Work by John Weinstein, M.D., Ph.D., chair of Bioinformatics and Computational Biology, was critical to the creation of The Cancer Genome Atlas (TCGA), an ambitious project funded by the National Cancer Institute and the National Human Genome Research that has provided a wealth of genomic data related to cancer. His early work spearheading the comprehensive molecular profiling of 60 cancer cell lines presaged what became TCGA. The Human Genome Project, TCGA and other titanic scientific undertakings paved the way for collaboration among clinical researchers and today’s biostatisticians and bioinformaticians. Those projects have provided novel approaches to clinical trial design and the development of potential new therapies.

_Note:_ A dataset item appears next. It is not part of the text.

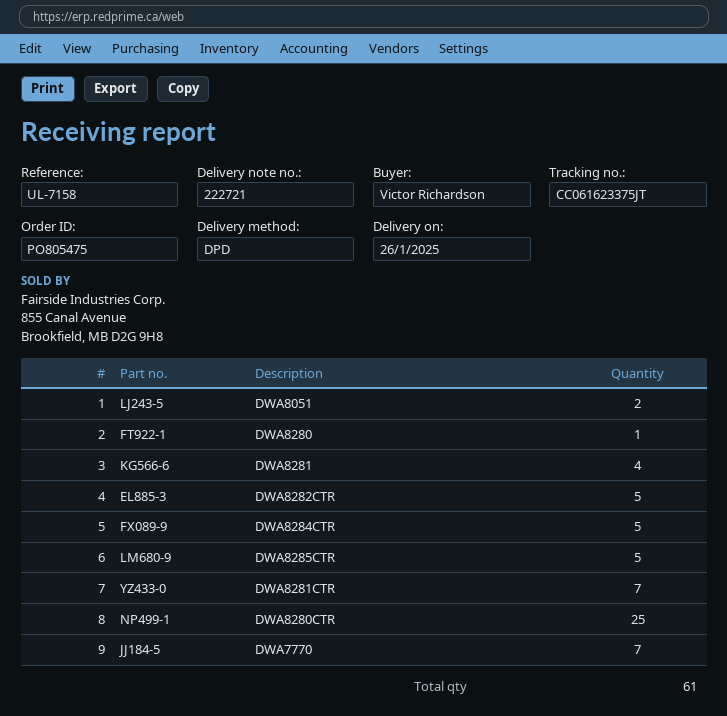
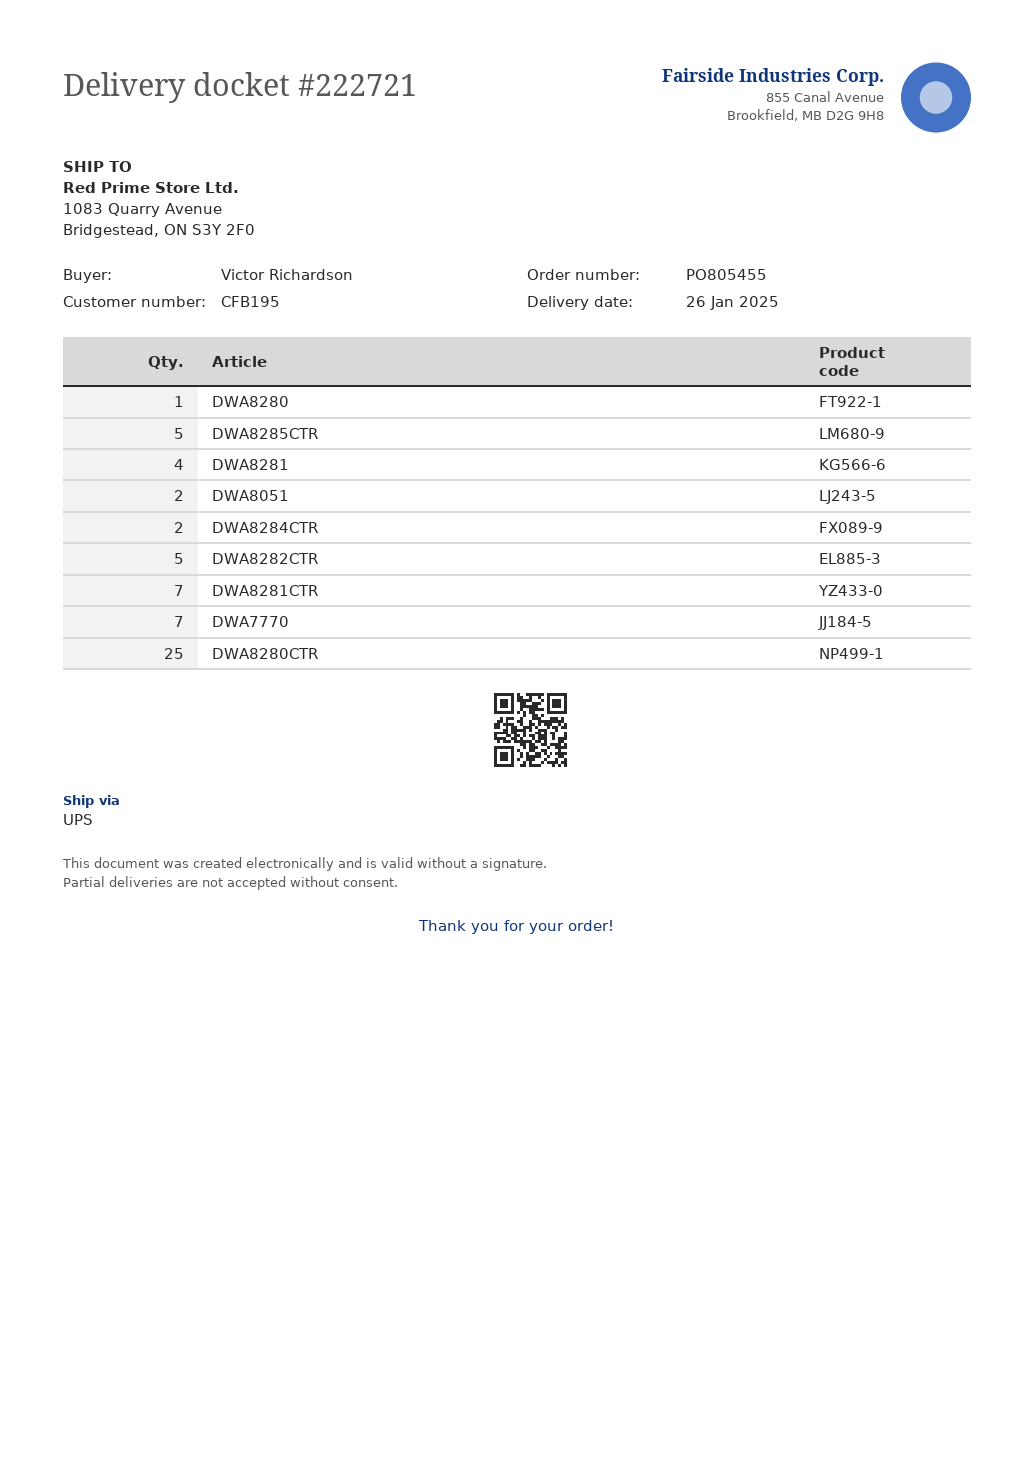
order number: PO805475 -> PO805455
shipping method: DPD -> UPS
DWA8284CTR: 5 -> 2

“Today we have a plethora of innovative and creative opportunities that range from early detection, biomarker discoveries and adaptive clinical trial designs,” says Baladandayuthapani. “Cancer is one of the most advanced and well-characterized disease systems. Certainly studies today must be data-driven.”
No clinical trial is successfully completed without a host of participants with their own individual expertise. It truly takes a team to create a cure from the seemingly endless mounds of interwoven data available today.
“I have worked with multiple clinical and science groups at MD Anderson that cut across multiple cancer types,” says Baladandayuthapani. “One of the things that drew me into this field was the ability to connect with a broad range of scientists and find diverse, high-impact problems to work on. This modern era of big data has presented considerable challenges and opportunities that will keep us occupied for years to come.”